Which is to say that, if you’re a free subscriber, please consider supporting Blue Ear Books with a paid subscription to this Substack:
New and notable on the website
If you haven’t visited the Blue Ear Books website lately, have a look:
The Books and Authors pages have been fully updated, featuring cover images, author photos, and links.
The Veterans’ Books page has been updated with information on our commitment to publishing books by military veterans, including how we might be able to work with you, if you are a veteran with a book or book idea. Also on that page, check out David Grantham’s excellent 14-minute video interview on how he and I worked together to complete and publish his book Consequences: An Intelligence Officer’s War.
Video recordings of virtual events Eugene Smith and Christo Brand have done with the Princeton Public Library are featured on the new Community page, along with other author events.

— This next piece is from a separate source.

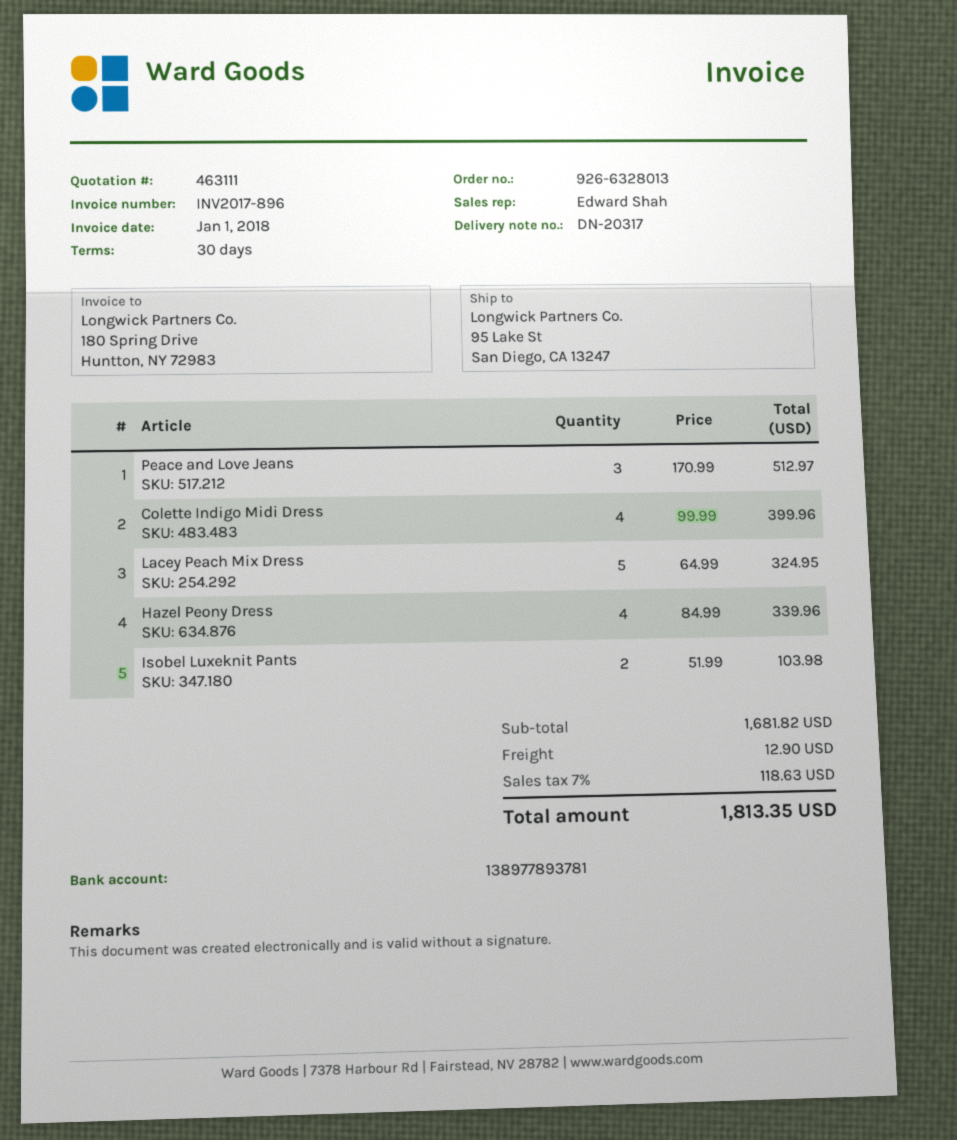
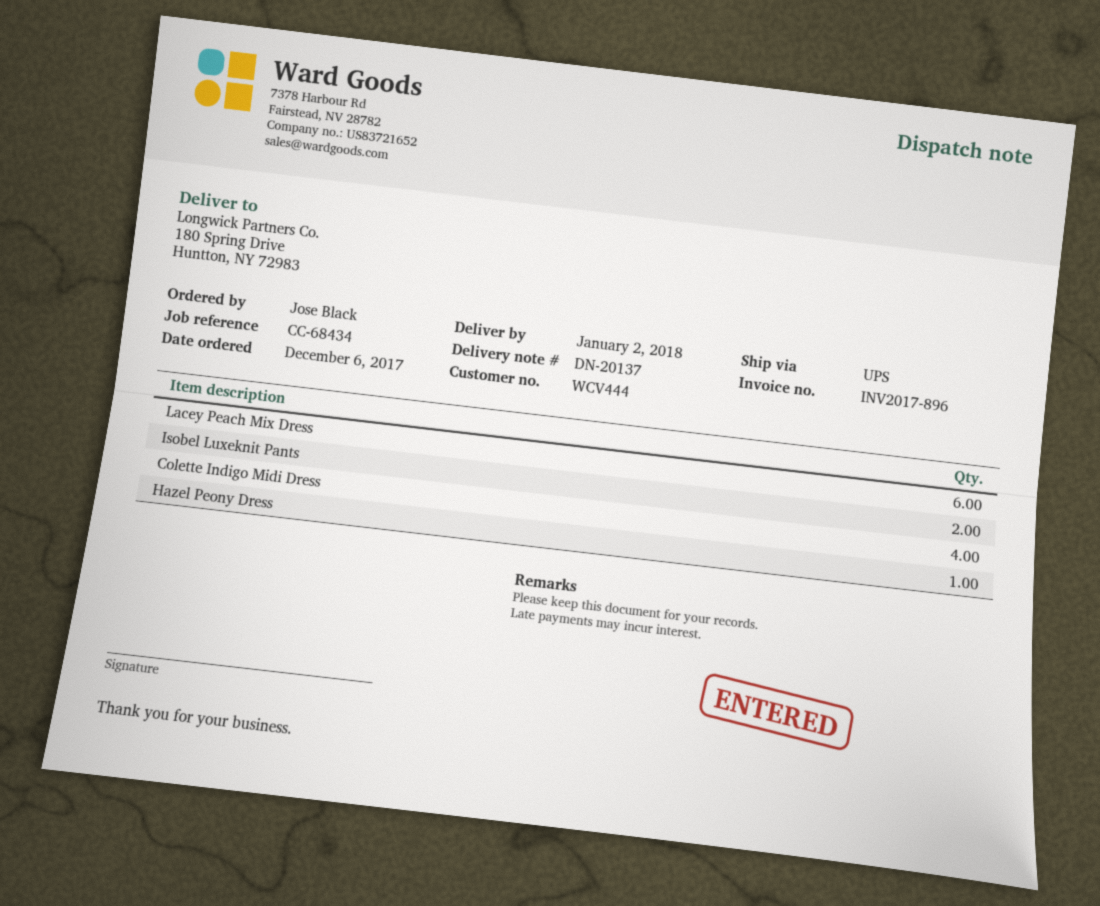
delivery note number: DN-20317 -> DN-20137
ship to: 95 Lake St, San Diego, CA 13247 -> 180 Spring Drive, Huntton, NY 72983
Peace and Love Jeans: 3 -> none
Lacey Peach Mix Dress: 5 -> 6
Hazel Peony Dress: 4 -> 1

What our authors are up to
The indefatigable Lisa Carrington Firmin is busy as ever with speaking engagements supporting Stories from the Front, her acclaimed book on military sexual trauma, as well as working on her next project, a book of poetry, prose, and visual art to be titled Latina Warrior, due out from Blue Ear Books this November. In the latest review of Stories from the Front, for the Military Writers Society of America, Nancy Panko writes: “Colonel Firmin’s book should be read by every newly commissioned officer and the most senior officers in any branch of service.”
Qaisar Shareef, whose book When Tribesmen Came Calling chronicles his adventures as a Procter & Gamble Company executive in Pakistan and Ukraine, published a good new opinion piece marking the 20th anniversary of the U.S. invasion of Iraq in the Pakistani newspaper The News.
Jonathan Garfunkel, at work on a biography of the legendary farmer Akio Suyematsu, and I attended the 81st anniversary commemoration of the forcible removal to internment camps of the entire Japanese-American community of Bainbridge Island, Washington on March 30, 1942.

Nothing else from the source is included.